A Universidade de Évora (UÉ) integra uma campanha europeia sobre o estudo das mudanças na atmosfera durante o período de confinamento e de restrições na circulação, nomeadamente de tráfego aéreo, causadas pela Covid-19.

Trata-se de um grupo de investigadores da infraestrutura europeia ACTRIS (Aerosol Clouds and Trace gases Research Infrastructure), da qual a UÉ é a única parceira em Portugal, que iniciou a semana passada, e a nível europeu, uma campanha de medições intensiva das propriedades óticas da atmosfera, utilizando em Évora o PAOLI (Portable Aerosol and Cloud Lidar), um instrumento na UÉ desde 2009 por integrar a rede europeia EARLINET (European Aerosol Research Lidar Network), que por sua vez participa nos estudos efetuados pela ACTRIS.

“A poluição do ar é ainda um grande problema para a saúde pública na Europa e em muitos outros países do mundo” sublinha Daniele Bortoli, professor do Departamento de Física da Escola de Ciências e Tecnologia da UÉ.

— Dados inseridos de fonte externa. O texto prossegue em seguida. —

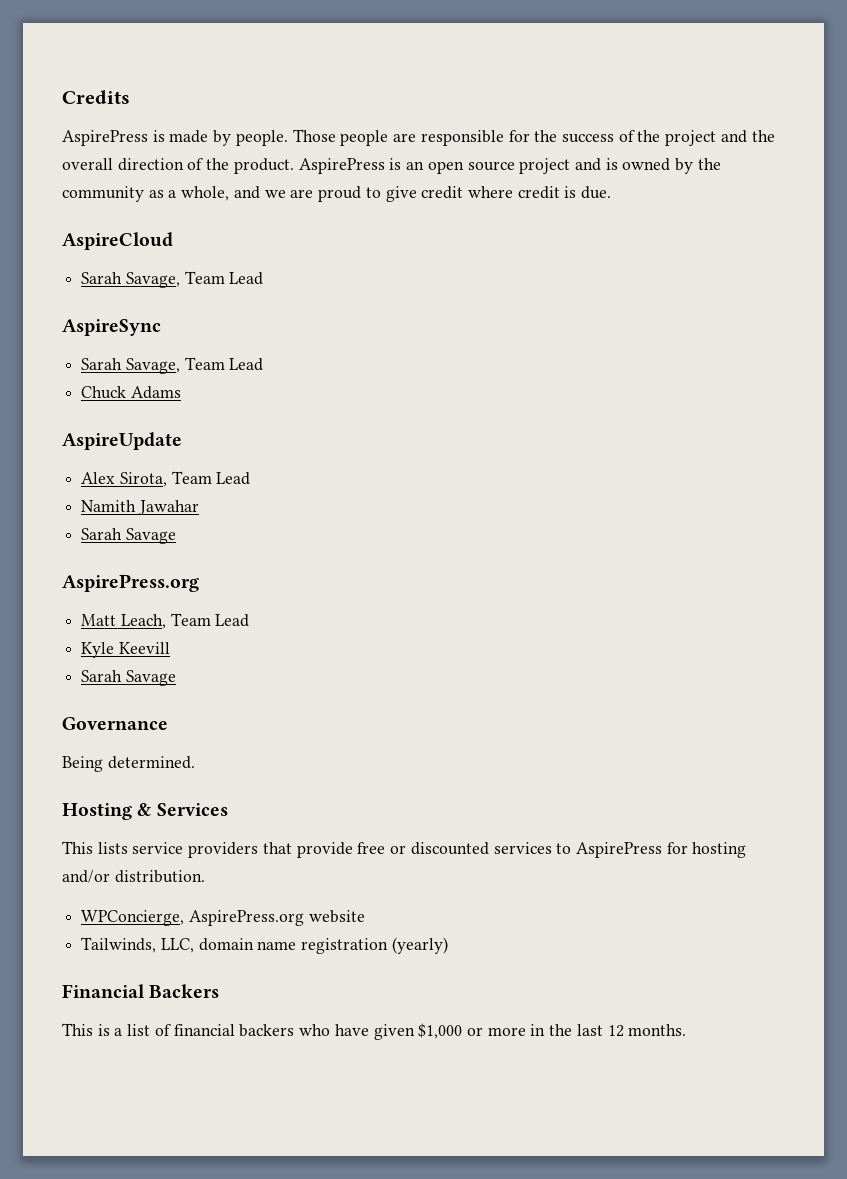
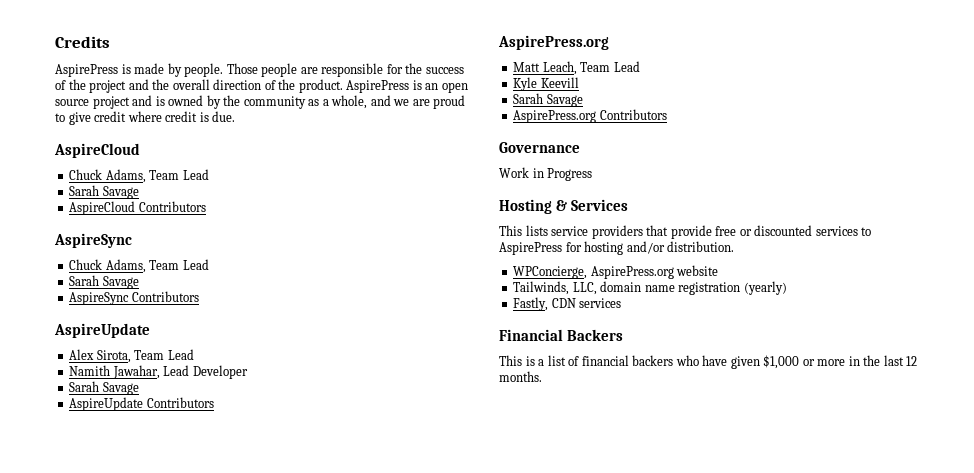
  AspirePress is an open source project and is owned by the community as a whole, and we are proud to give credit where credit is due.
  AspireCloud
- Sarah Savage, Team Lead
+ Chuck Adams, Team Lead
+ Sarah Savage
+ AspireCloud Contributors
  AspireSync
- Sarah Savage, Team Lead
- Chuck Adams
+ Chuck Adams, Team Lead
+ Sarah Savage
+ AspireSync Contributors
- Namith Jawahar
+ Namith Jawahar, Lead Developer
  Sarah Savage
+ AspireUpdate Contributors
+ AspirePress.org Contributors
- Being determined.
+ Work in Progress
+ Fastly, CDN services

Com esta campanha europeia, que tem instalada em Évora um ponto de medição, pretende-se “monitorar a estrutura da atmosfera durante o período de confinamento a que estamos sujeitos e identificar possíveis alterações devido à redução das emissões, em comparação com a climatologia de aerossóis registados na Europa”, sublinha Bortoli, obtendo dados de alta resolução temporal e vertical da informação relativa à estrutura atmosférica, sua dinâmica e propriedades óticas.

O investigador do Instituto de Ciências da Terra reconhece que nesta fase é prematuro avançar com dados mais robustos, observando ainda assim, durante a primeira semana de maio uma “mudança dos padrões climáticos e alguma poeira do deserto do Saara que chega à Península Ibérica”.